41093  State:new     By:sndirsch     When:2010-06-04T12:32:44
        submit:       X11:XOrg/xorg-x11-driver-input  ->  openSUSE:Factory       
        Descr: - xf86-input-vmmouse-iopl.diff (reverse applied)
                 * readd iopl(3) call (bnc #604966)
Comment 30 Stefan Dirsch 2010-06-04 10:38:30 UTC
(In reply to comment #26)
> Can someone please try if that doesn't tell if it's a vmware guest?
>   grep . /sys/class/dmi/id/*

Leonardo, any chance to provide this information? I'm asking you, since according to comment #28 you have/had access to a vmware guest.
Comment 31 Michel Dänzer 2010-06-04 17:14:37 UTC
I'm afraid I'm losing track of exactly what information you'd like to get from me. I think it would be good to focus on the immediate problem(s) here and discuss any further possible improvements upstream.

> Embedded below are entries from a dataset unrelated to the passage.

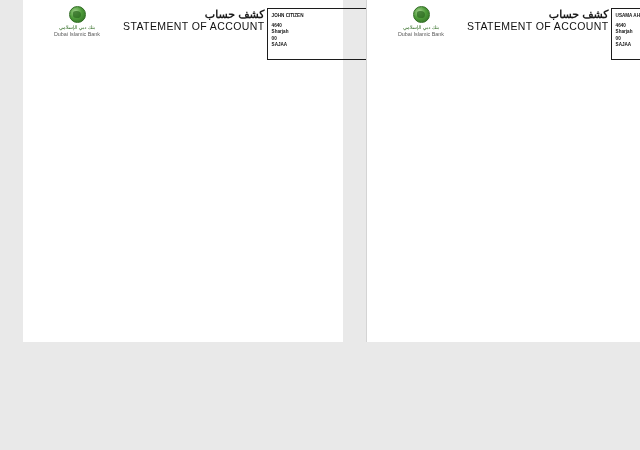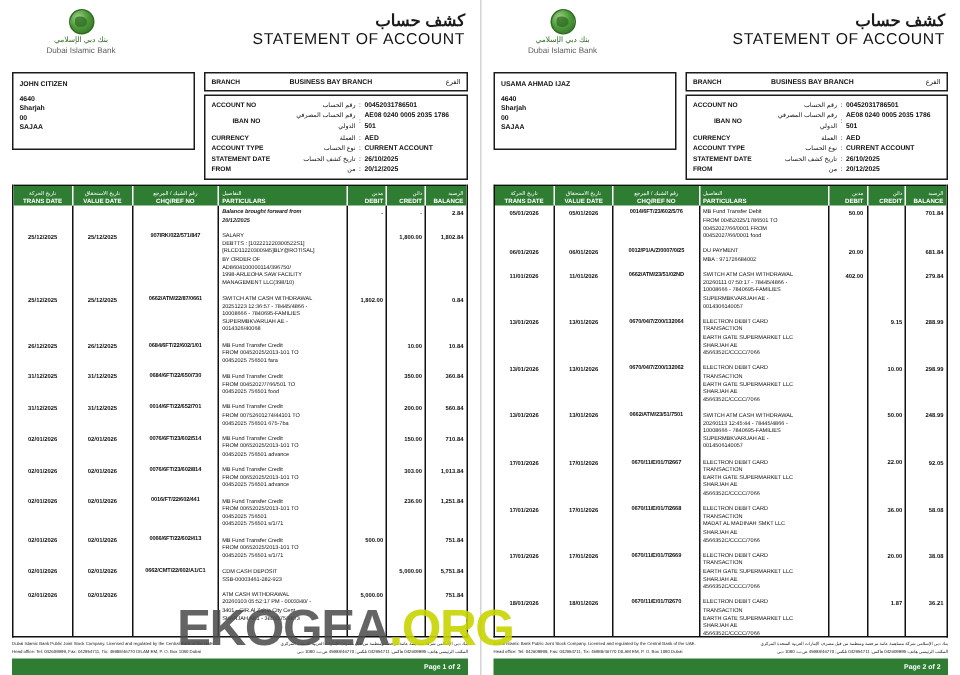--- a/index.html
+++ b/index.html
@@ -8,27 +8,28 @@
     background:#e9e9e9;
     font-family:"Liberation Sans", sans-serif;
     overflow:hidden;
   }
   .workspace{
     width:640px;height:450px;
     display:flex;
     gap:0px;
   }
   .page{
-    width:320px;height:450px;
+    width:320px;height:342px;
     background:#ffffff;
     box-sizing:border-box;
     padding:6px 8px 0 8px;
     position:relative;
     display:flex;
-    flex-direction:column;
+    flex-direction:row;
+    margin-left:23px;
   }
   .page.right{border-left:1px solid #d4d4d4;}
 
   
   .doc-head{
     display:flex;
     align-items:flex-start;
     justify-content:space-between;
     height:40px;
     flex:none;
@@ -1184,17 +1185,14 @@
       <div class="foot-line">
         <div class="foot-en">Head office: Tel: 042609999, Fax: 042954711, Tix: 45988/46770 DILAM EM, P. O. Box 1080 Dubai</div>
         <div class="foot-ar">المكتب الرئيسي هاتف: 042609999 فاكس: 042954711 تلكس: 45988/46770 ص.ب: 1080 دبي</div>
       </div>
       <div class="pagebar">
         <span>Page 2 of 2</span>
       </div>
     </div>
   </div>
 
-  <div class="watermark">
-    <span class="wm-a">EKOGEA</span><span class="wm-b">.ORG</span>
-  </div>
 
 </div>
 
 </body></html>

Another update from Philip:

> I have no objection to putting the iopl() call back in, as long as it's
> properly guarded for Linux (obviously). 
> 
> Second, Kay's grumbling about using dmi. I actually had a dmi test in there
> originally but I removed it because the qemu/kvm people got sulky.
> 
> http://cgit.freedesktop.org/xorg/driver/xf86-input-vmmouse/commit/?id=b29b45a25b3b2db58f81e727d787c337bbd87637
Comment 32 Stefan Dirsch 2010-06-04 18:58:05 UTC
I don't know how to continue here either, but thanks a lot for the additional input by Philip. Very much appreciated.
Comment 33 Stefan Dirsch 2010-06-05 09:09:44 UTC
(In reply to comment #31)
> > Second, Kay's grumbling about using dmi. I actually had a dmi test in there
> > originally but I removed it because the qemu/kvm people got sulky.
> > 
> > http://cgit.freedesktop.org/xorg/driver/xf86-input-vmmouse/commit/?id=b29b45a25b3b2db58f81e727d787c337bbd87637

Indeed I remember that qemu/kvm want to make use of vmmouse as well. Maybe agraf has an idea how to detect a vmware/qemu virtual machine in a different way, i.e.
by avoiding a segfault.
Comment 34 Alexander Graf 2010-06-05 14:29:32 UTC
FWIW probing the port is the only reliable method to probe for the vmport. So we _have_ to take the segfault. Btw if intercepting segfaults breaks the boehm garbage collector would break too, no?
Comment 35 Stefan Dirsch 2010-06-11 12:41:50 UTC
(In reply to comment #34)
> FWIW probing the port is the only reliable method to probe for the vmport. So
> we _have_ to take the segfault. Btw if intercepting segfaults breaks the boehm
> garbage collector would break too, no?

Thanks for the input, Alex. I couldn't understand the second sentence though. Could you rephrase it? 

AFAICS this is becoming a WONTFIX after all.
Comment 36 Alexander Graf 2010-06-11 12:52:24 UTC
Well from what I understood the fundamental issue here is that handling a segfault from within the program doesn't work.

Apart from this code relying on it, there is also a garbage collector for C called boehm. If I remember correctly, that one also relies on handling segfaults itself, so it would break if that doesn't work.
Comment 37 Leonardo Chiquitto 2010-06-11 12:57:02 UTC
> AFAICS this is becoming a WONTFIX after all.

Why WONTFIX? For me this is already FIXED (request #41093 was accepted).
Comment 38 Stefan Dirsch 2010-06-11 13:37:13 UTC
Maybe it's fixed for you, but likely not for Andreas Jaeger. Or did this message vanish suddenly (duplicate Bug #610418)?

"During bootup I see the following on the console and later in the log file:
May 31 16:11:24 x61s-aj udevd-work[14069]: '/usr/bin/vmmouse_detect' unexpected
exit with status 0x000b"
Comment 39 Leonardo Chiquitto 2010-06-11 14:38:03 UTC
Maybe he was not using the fixed package when he reported that bug?
Comment 40 Andreas Jaeger 2010-06-14 09:53:57 UTC
I don't see it with current package anymore, so let's mark it as fixed. Thanks!